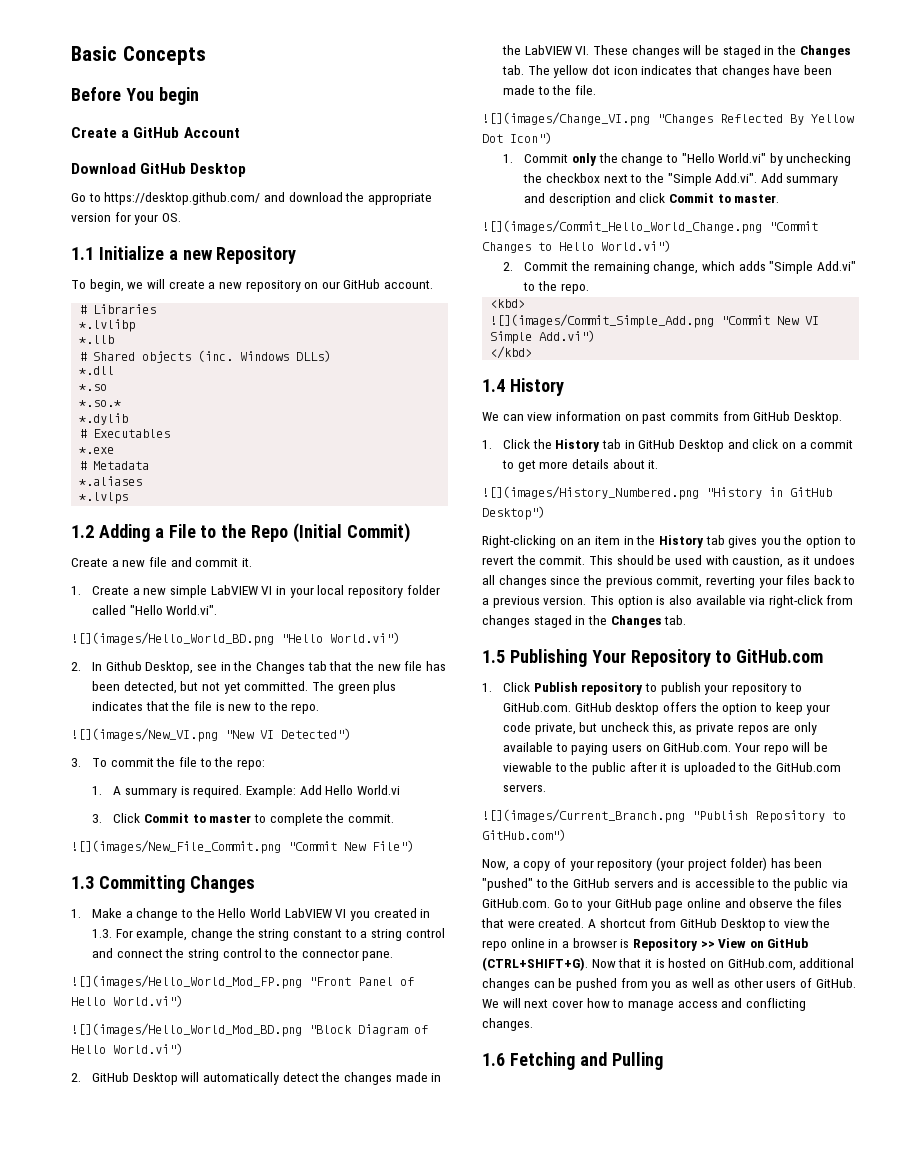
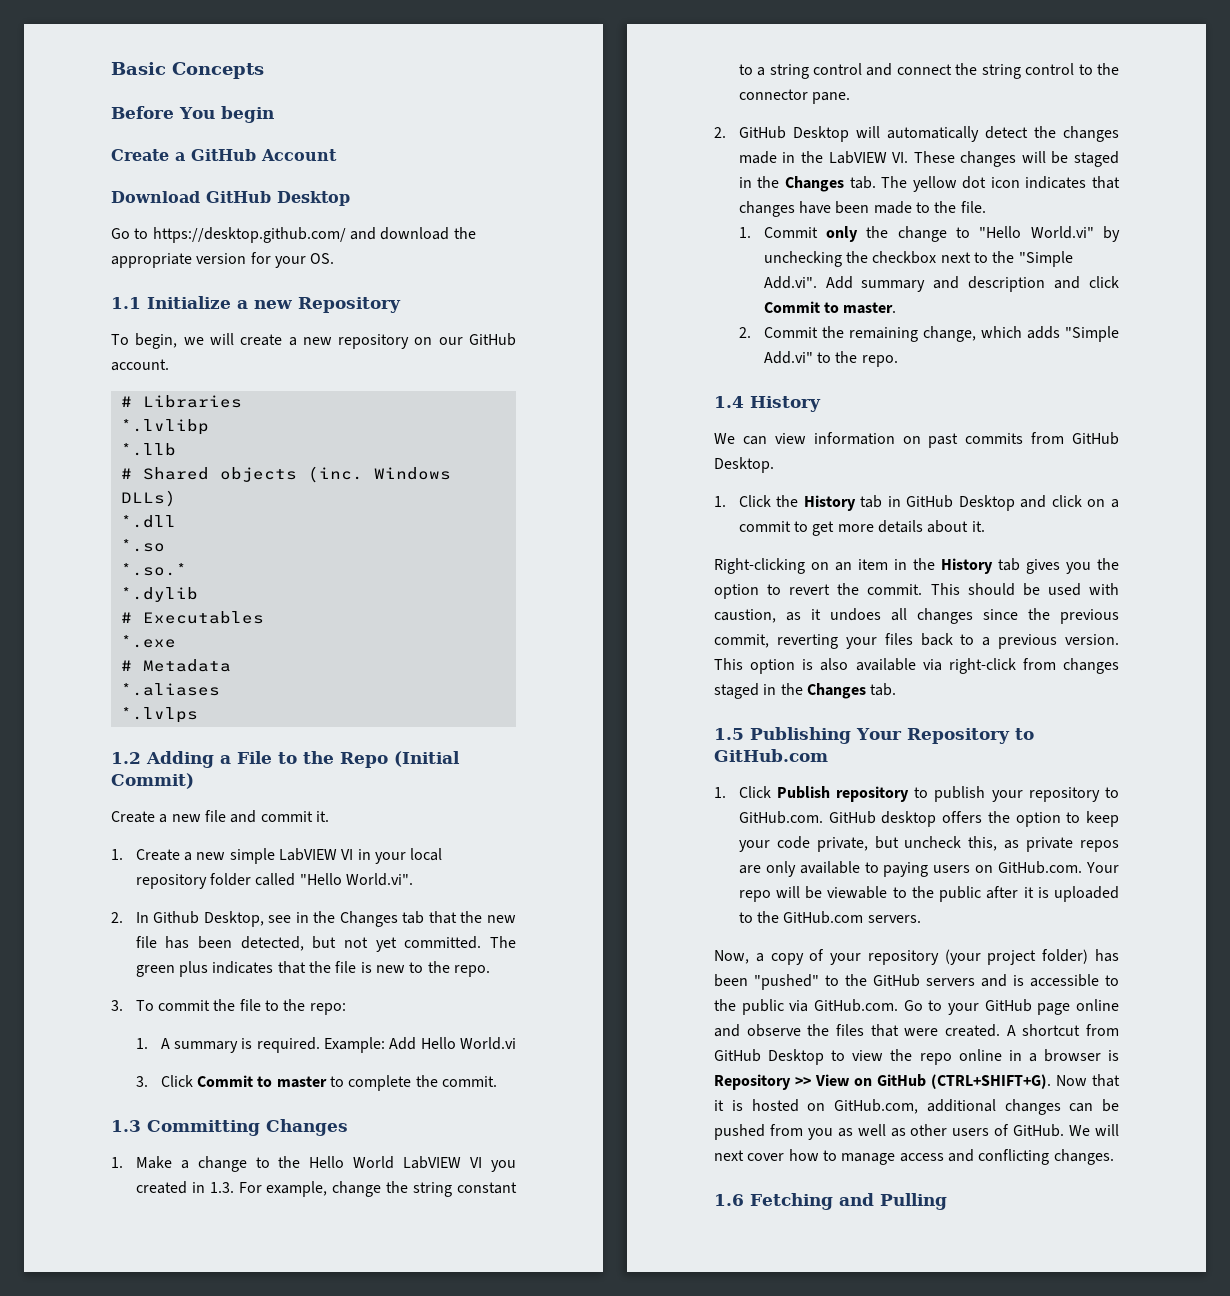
[71,632,400,646] // ![](images/Hello_World_BD.png "Hello World.vi") -> (414, 879) none
[71,728,351,742] // ![](images/New_VI.png "New VI Detected") -> (491, 971) none
[71,840,414,854] // ![](images/New_File_Commit.png "Commit New File") -> (497, 1081) none
[71,975,414,989] [71,995,183,1007] [71,1023,428,1037] [71,1043,183,1055] // ![](images/Hello_World_Mod_FP.png "Front Panel of Hello World.vi") // ![](images/Hello_World_Mod_BD.png "Block Diagram of Hello World.vi") -> (851, 98) none
[482,112,854,126] [482,132,552,144] // ![](images/Change_VI.png "Changes Reflected By Yellow Dot Icon") -> (986, 207) none
[482,220,818,234] [482,240,671,253] // ![](images/Commit_Hello_World_Change.png "Commit Changes to Hello World.vi") -> (897, 308) none
[490,299,526,308] [490,314,820,328] [490,330,596,344] [490,346,533,359] // <kbd> // ![](images/Commit_Simple_Add.png "Commit New VI Simple Add.vi") // </kbd> -> (898, 361) none
[482,486,832,500] [482,506,545,520] // ![](images/History_Numbered.png "History in GitHub Desktop") -> (985, 526) none
[482,809,846,823] [482,829,566,841] // ![](images/Current_Branch.png "Publish Repository to GitHub.com") -> (921, 919) none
——————
__EXERCISE__:
Start at the top of the entries and repeat each line exactly, ending at the line that contains "[482,220,818,234] [482,240,671,253] //". Pictures are not part of the copy.

__PROBLEM SOLUTION__:
[71,632,400,646] // ![](images/Hello_World_BD.png "Hello World.vi") -> (414, 879) none
[71,728,351,742] // ![](images/New_VI.png "New VI Detected") -> (491, 971) none
[71,840,414,854] // ![](images/New_File_Commit.png "Commit New File") -> (497, 1081) none
[71,975,414,989] [71,995,183,1007] [71,1023,428,1037] [71,1043,183,1055] // ![](images/Hello_World_Mod_FP.png "Front Panel of Hello World.vi") // ![](images/Hello_World_Mod_BD.png "Block Diagram of Hello World.vi") -> (851, 98) none
[482,112,854,126] [482,132,552,144] // ![](images/Change_VI.png "Changes Reflected By Yellow Dot Icon") -> (986, 207) none
[482,220,818,234] [482,240,671,253] // ![](images/Commit_Hello_World_Change.png "Commit Changes to Hello World.vi") -> (897, 308) none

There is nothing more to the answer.